2. An examination of the evidence in reference to the books of account discloses no error in the finding of the Circuit Court of Appeals that Lustgarten's failure to make the entries of the indebtedness to his nephew was not due to any intent to conceal his financial condition; and, on the contrary, leads us to the conclusion that this finding is in accordance with the greater weight of the evidence. Under the Bankruptcy Act, however, such intent must be shown in order to bar the discharge.
3. The question then arises as to what disposition we should now make of the case. The material questions of fact in reference to the financial statement, upon which the decision must ultimately depend, have not as yet been determined in the courts below. They were not decided by the referee who heard the testimony; they were apparently assumed by the District Court; and they were not passed upon by the Circuit Court of Appeals on account of its ruling in reference to the lapse of time. We may now either determine these questions upon an independent examination of the testimony, or remand the case for further proceedings in order that they may be determined in the lower courts. Cole v. Ralph, 252 U.S. 286, 290. If they had been specifically decided by the District Court and only the Circuit Court of Appeals had failed to pass upon them, an appropriate course would be *328 to remand the case to the Circuit Court of Appeals. Lutcher Lumber Co. v. Knight, 217 U.S. 257, 268; Brown v. Fletcher, 237 U.S. 583, 588. But since they were not expressly decided by the District Court, we conclude that, under all the circumstances, we should take the course adopted in Marconi Wireless Co. v. Simon, 246 U.S. 46, 57, that is, reverse the decrees in both the courts below and remand the case to the District Court. If it be determined that the financial statement was materially false and that the Bank made the loans in reliance upon it, the discharge should be denied; otherwise it should be granted.
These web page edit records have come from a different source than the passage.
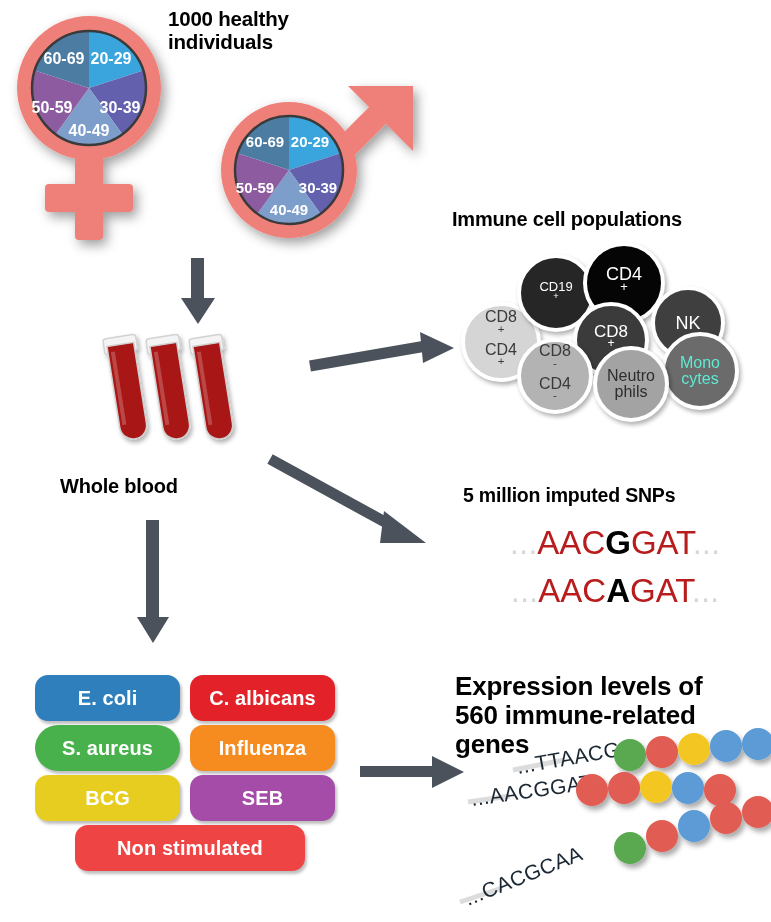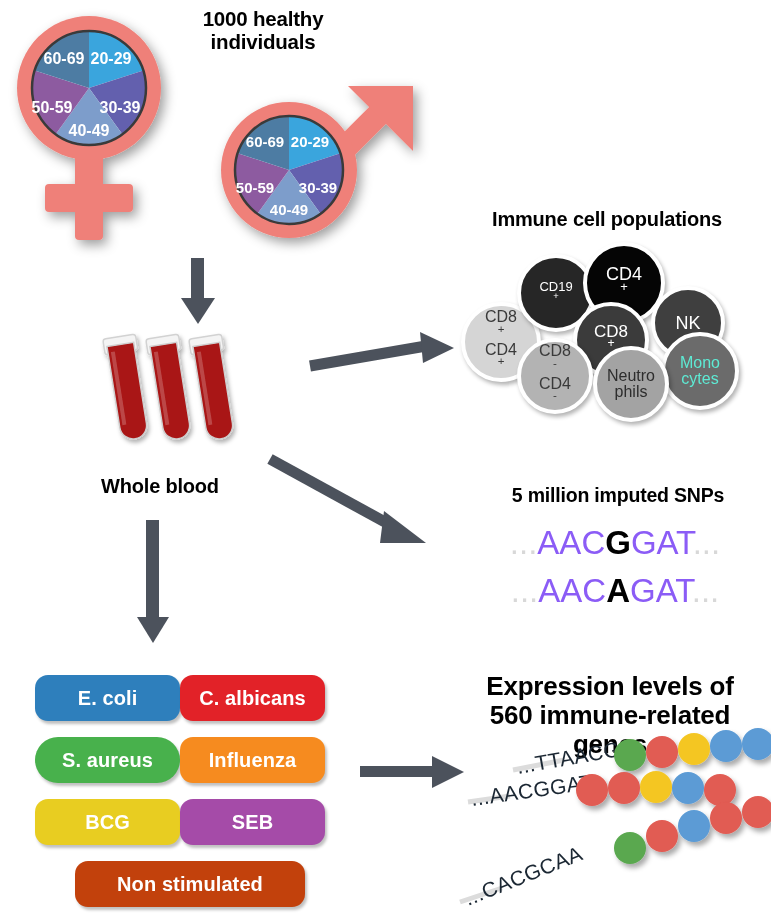--- a/index.html
+++ b/index.html
@@ -12,7 +12,7 @@
 
   
   .heading{
-    font-weight:bold;color:#000000;text-align:center;line-height:1.12;
+    font-weight:bold;color:#000000;line-height:1.12;
     letter-spacing:-0.2px;
   }
 

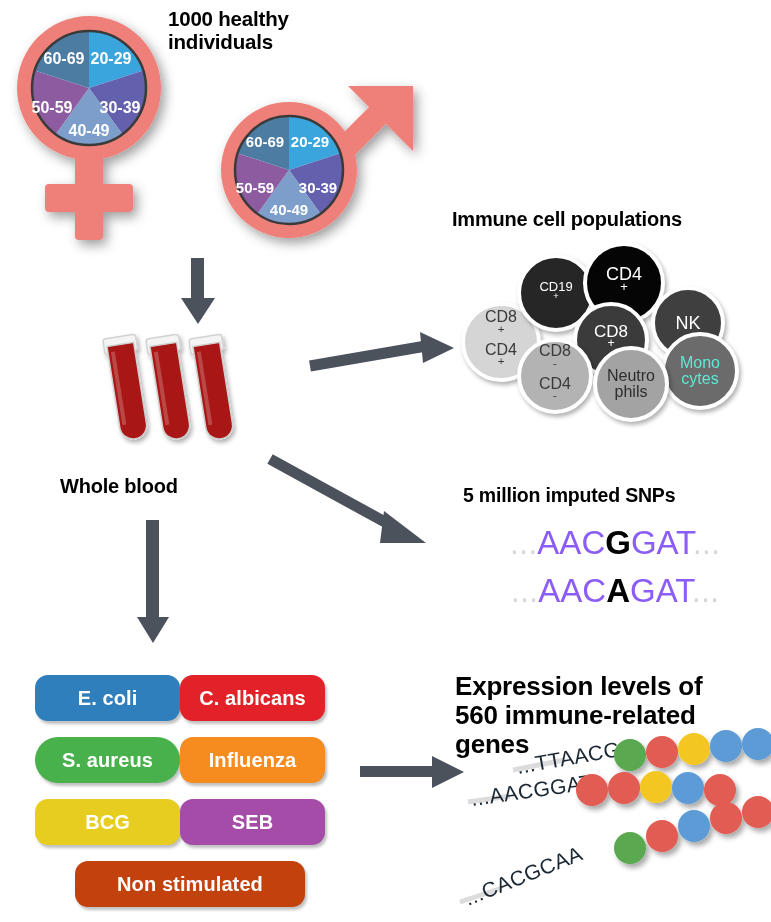--- a/index.html
+++ b/index.html
@@ -61,7 +61,7 @@
     font-family:"Liberation Sans","DejaVu Sans",sans-serif;
     font-size:33px;letter-spacing:0px;white-space:nowrap;text-align:center;
   }
-  .snp-dim{color:#8b5cf6;}
+  .snp-dim{color:#b91c1c;}
   .snp-hit{color:#000000;font-weight:bold;}
   .snp-faint{color:#d8d8d8;}
 

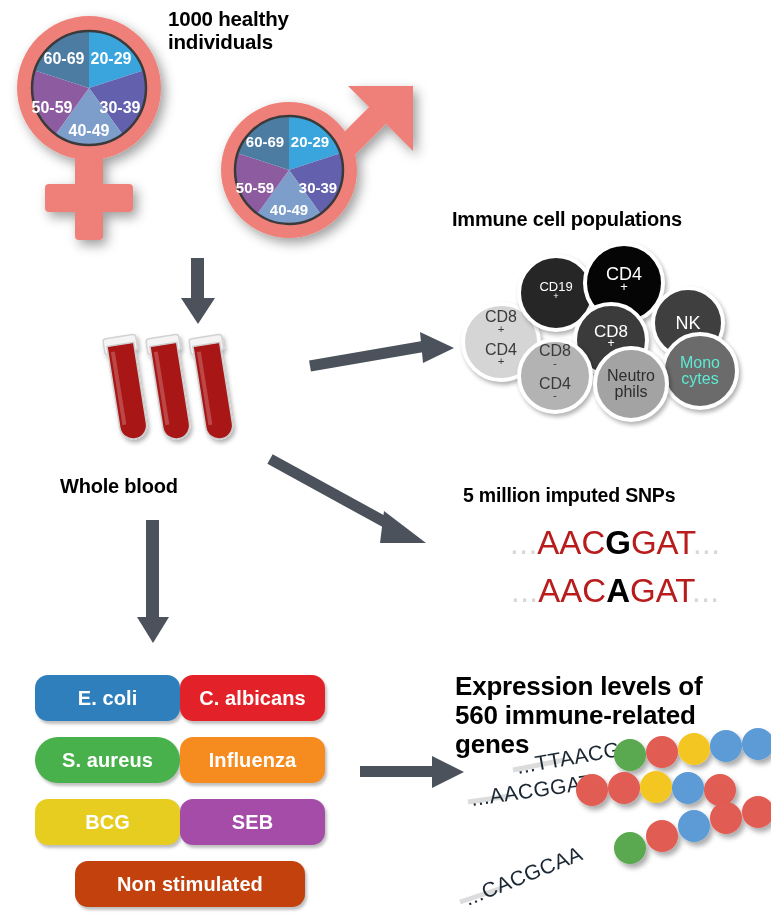--- a/index.html
+++ b/index.html
@@ -67,7 +67,7 @@
 
   
   #stimuli{left:35px;top:675px;width:310px;}
-  .stim-row{display:flex;margin-bottom:16px;}
+  .stim-row{display:flex;gap:10px;margin-bottom:4px;}
   .stim{
     border-radius:13px;color:#ffffff;font-weight:bold;font-size:20px;
     display:flex;align-items:center;justify-content:center;

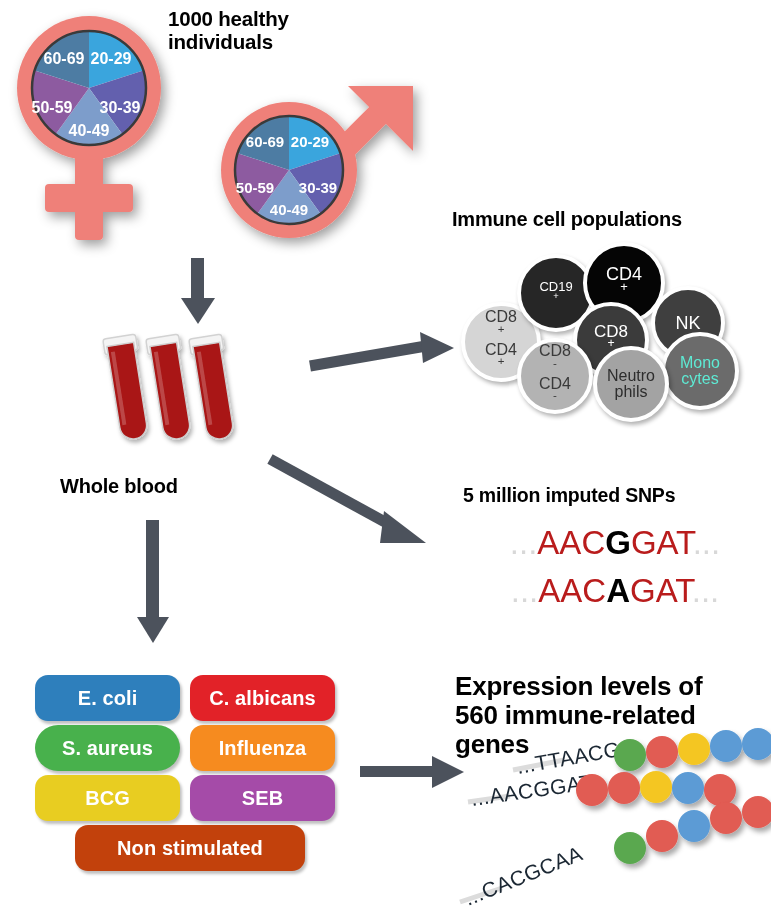--- a/index.html
+++ b/index.html
@@ -306,7 +306,7 @@
     <div class="stim w1" style="background:#a54ba8;">SEB</div>
   </div>
   <div class="stim-row">
-    <div class="stim wide" style="background:#c2410c;">Non stimulated</div>
+    <div class="stim wide" style="background:#ef4444;">Non stimulated</div>
   </div>
 </div>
The decrees of the District Court and of the Circuit Court of Appeals are accordingly reversed, and the cause is remanded to the District Court for further proceedings in accordance with this opinion.
Reversed and remanded.
NOTES
[1] Gen. Ord. No. 32.
[2] Gen. Ord. No. 12, cl. 3.
[3] No reason was stated for considering this specification, which, apparently, had not been relied on before the referee.
[4] The referee had found that this other specification was not sustained by the proof; and it was disregarded by the District Court.
[5] In thus holding the Circuit Court of Appeals followed its earlier ruling in Re B. & R. Glove Corporation, 279 Fed. 372, involving the right of a creditor to reclaim property sold a bankrupt on the faith of a continuing financial statement.